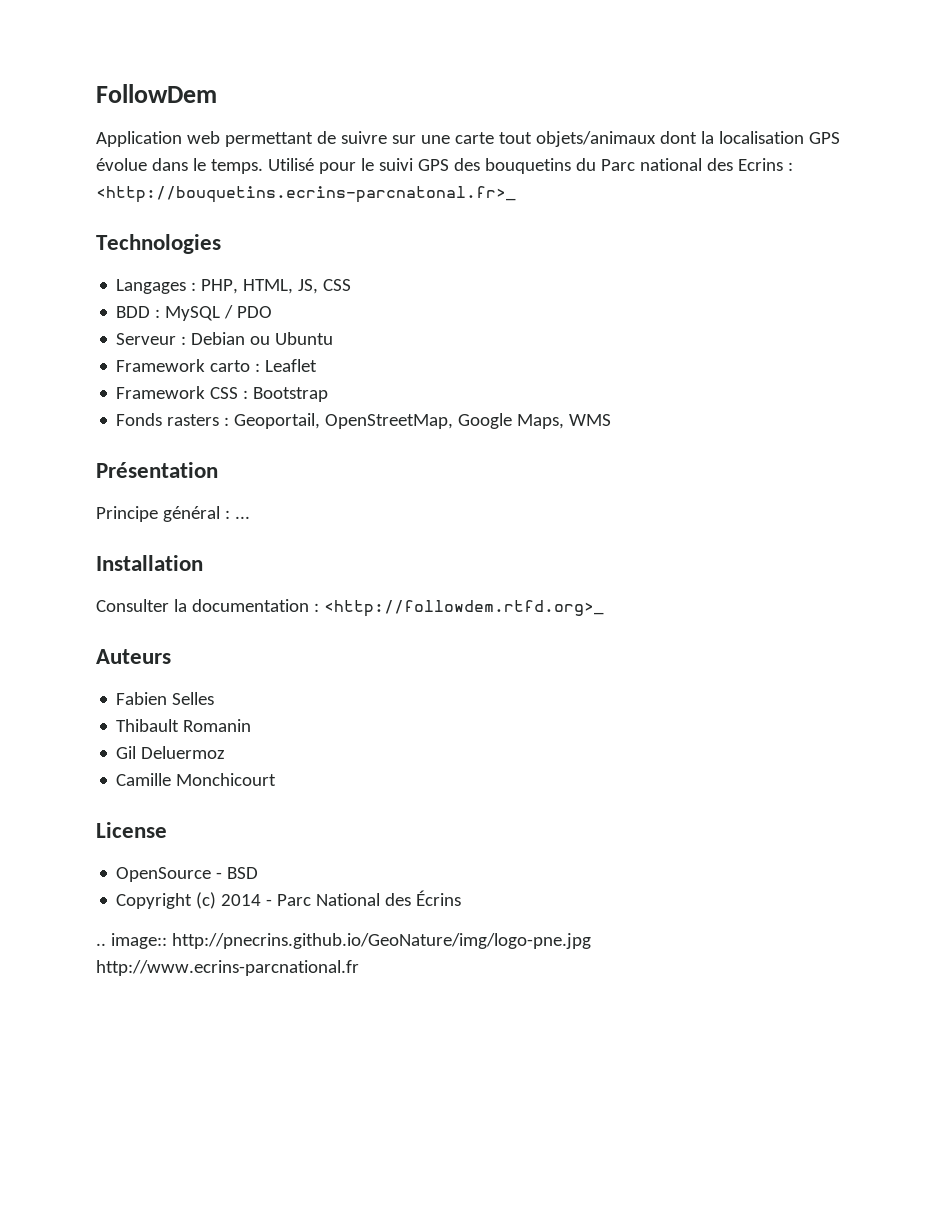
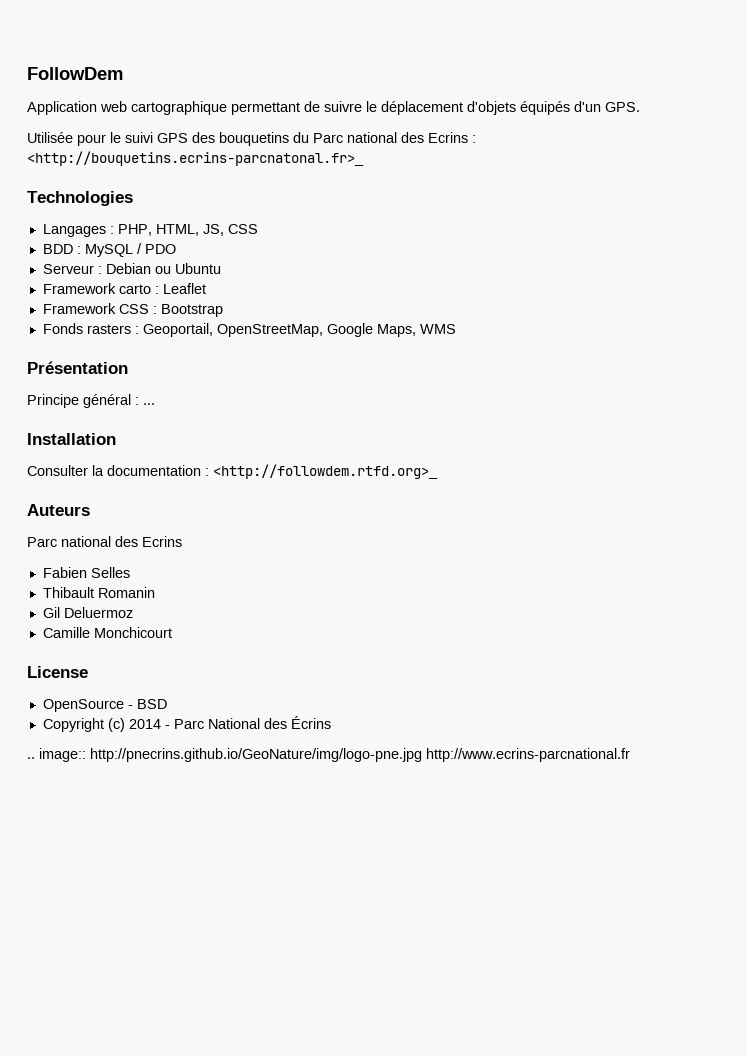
(220, 137) none -> [131,101,227,115] cartographique
[391,131,840,147] [96,158,314,174] sur une carte tout objets/animaux dont la localisation GPS évolue dans le temps. Utilisé -> [366,101,640,115] [27,132,73,143] le déplacement d'objets équipés d'un GPS. // Utilisée
(171, 656) none -> [27,536,182,547] // Parc national des Ecrins

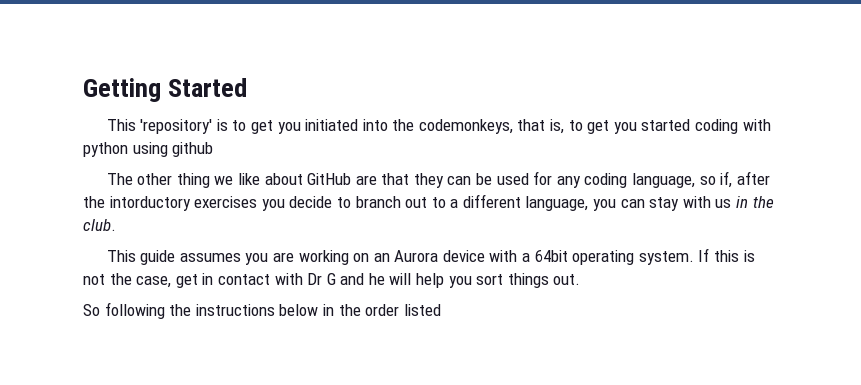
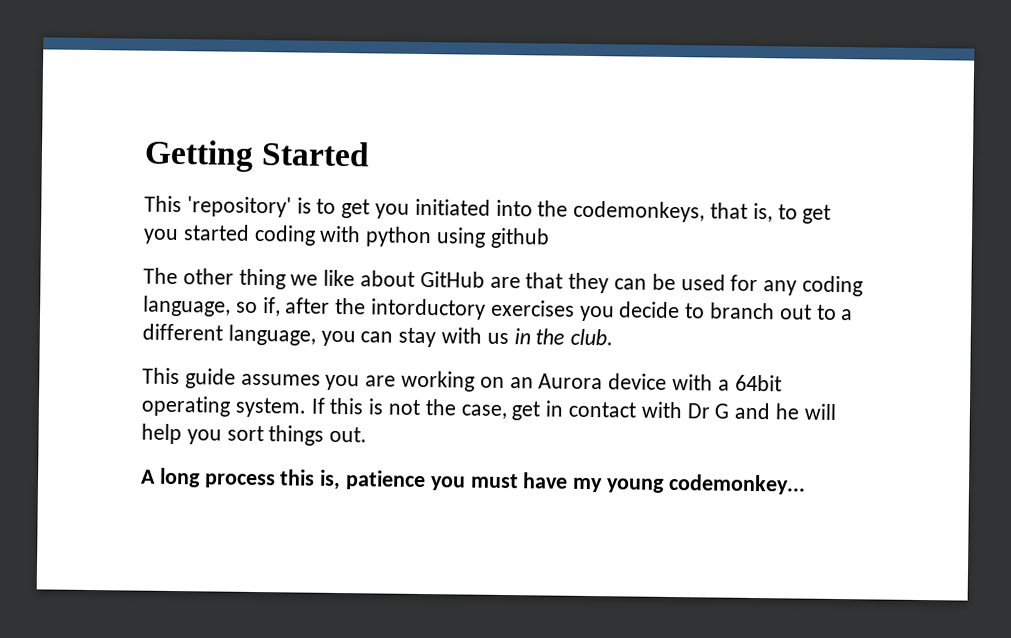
[83,302,441,319] So following the instructions below in the order listed -> [140,467,806,495] A long process this is, patience you must have my young codemonkey...

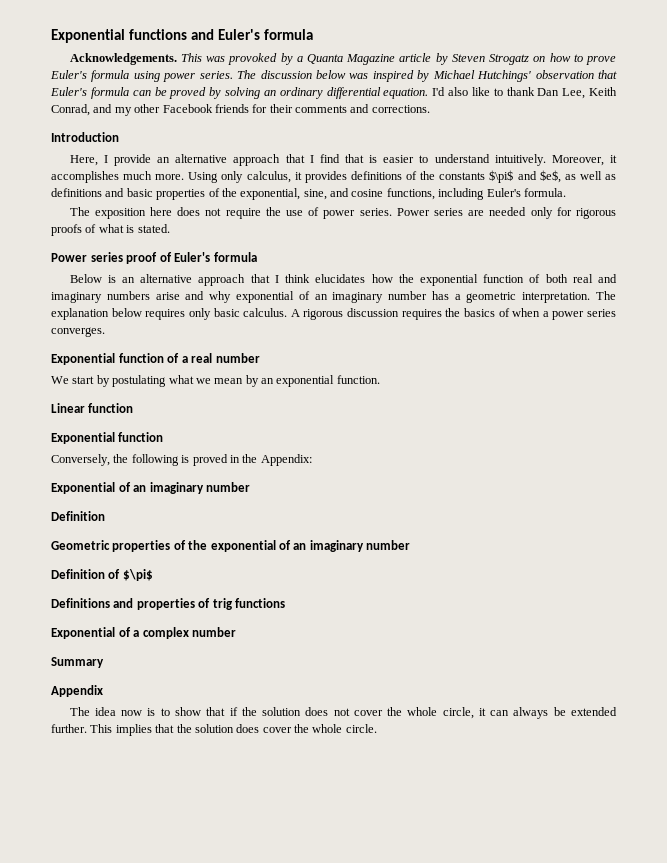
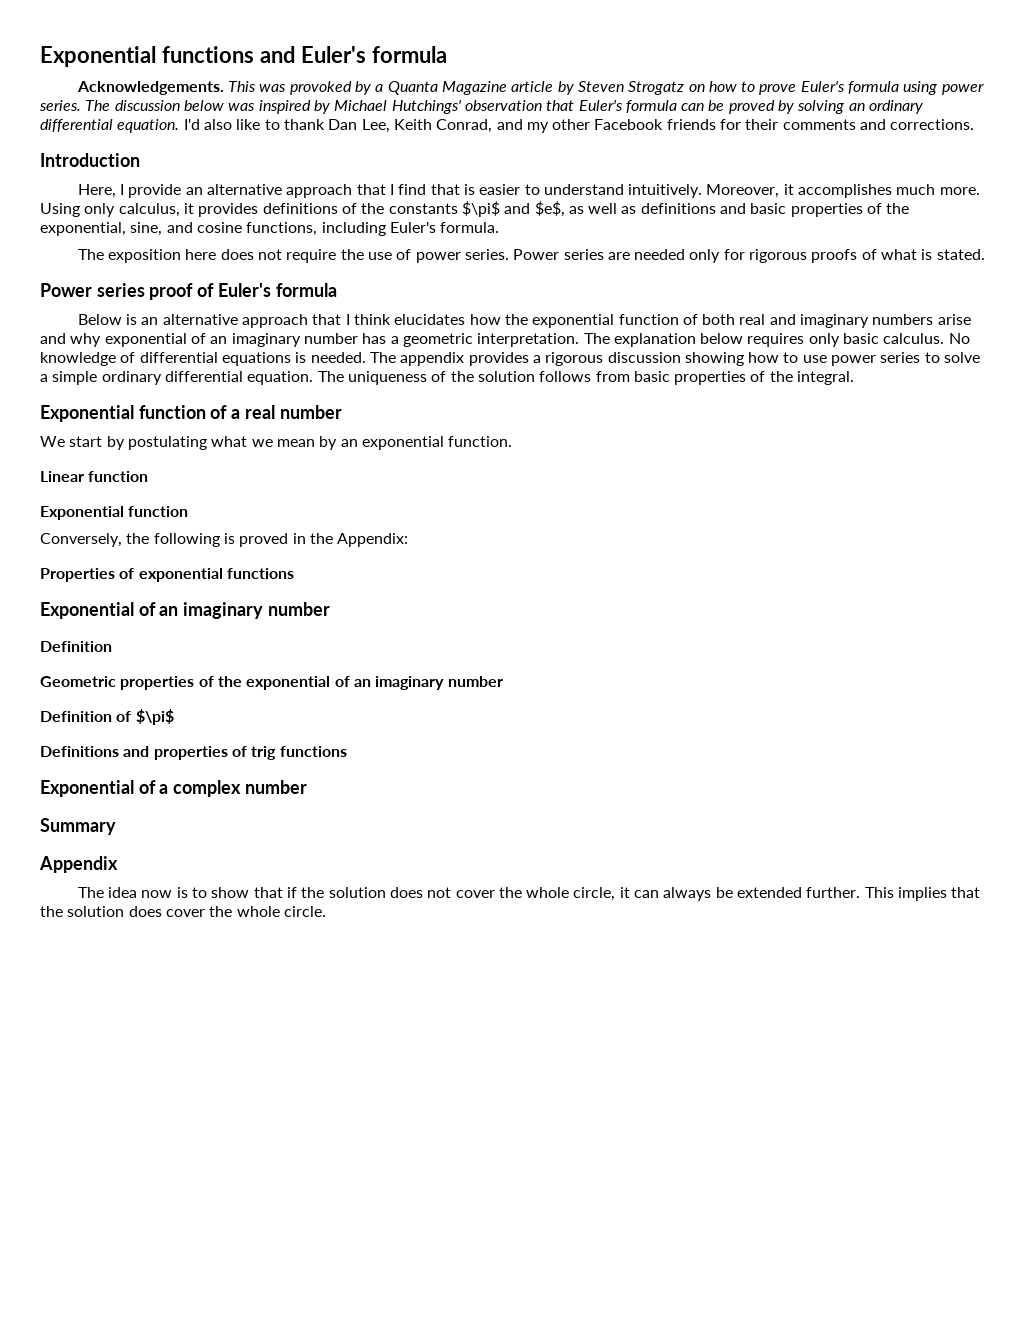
[290,308,616,320] [51,327,105,337] A rigorous discussion requires the basics of when a power series converges. -> [948,333,970,344] [40,352,981,366] [40,371,855,385] No knowledge of differential equations is needed. The appendix provides a rigorous discussion showing how to use power series to solve a simple ordinary differential equation. The uniqueness of the solution follows from basic properties of the integral.
(312, 460) none -> [40,568,294,582] // Properties of exponential functions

------------------------------------------------------------------------

_Task details_
All lines between the one that contains "[83,302,441,319] So following" and the end of the records above, both included, are to be returned exactly as they stand, except for pictures, which are omitted.

_Exercise response_
[83,302,441,319] So following the instructions below in the order listed -> [140,467,806,495] A long process this is, patience you must have my young codemonkey...

[290,308,616,320] [51,327,105,337] A rigorous discussion requires the basics of when a power series converges. -> [948,333,970,344] [40,352,981,366] [40,371,855,385] No knowledge of differential equations is needed. The appendix provides a rigorous discussion showing how to use power series to solve a simple ordinary differential equation. The uniqueness of the solution follows from basic properties of the integral.
(312, 460) none -> [40,568,294,582] // Properties of exponential functions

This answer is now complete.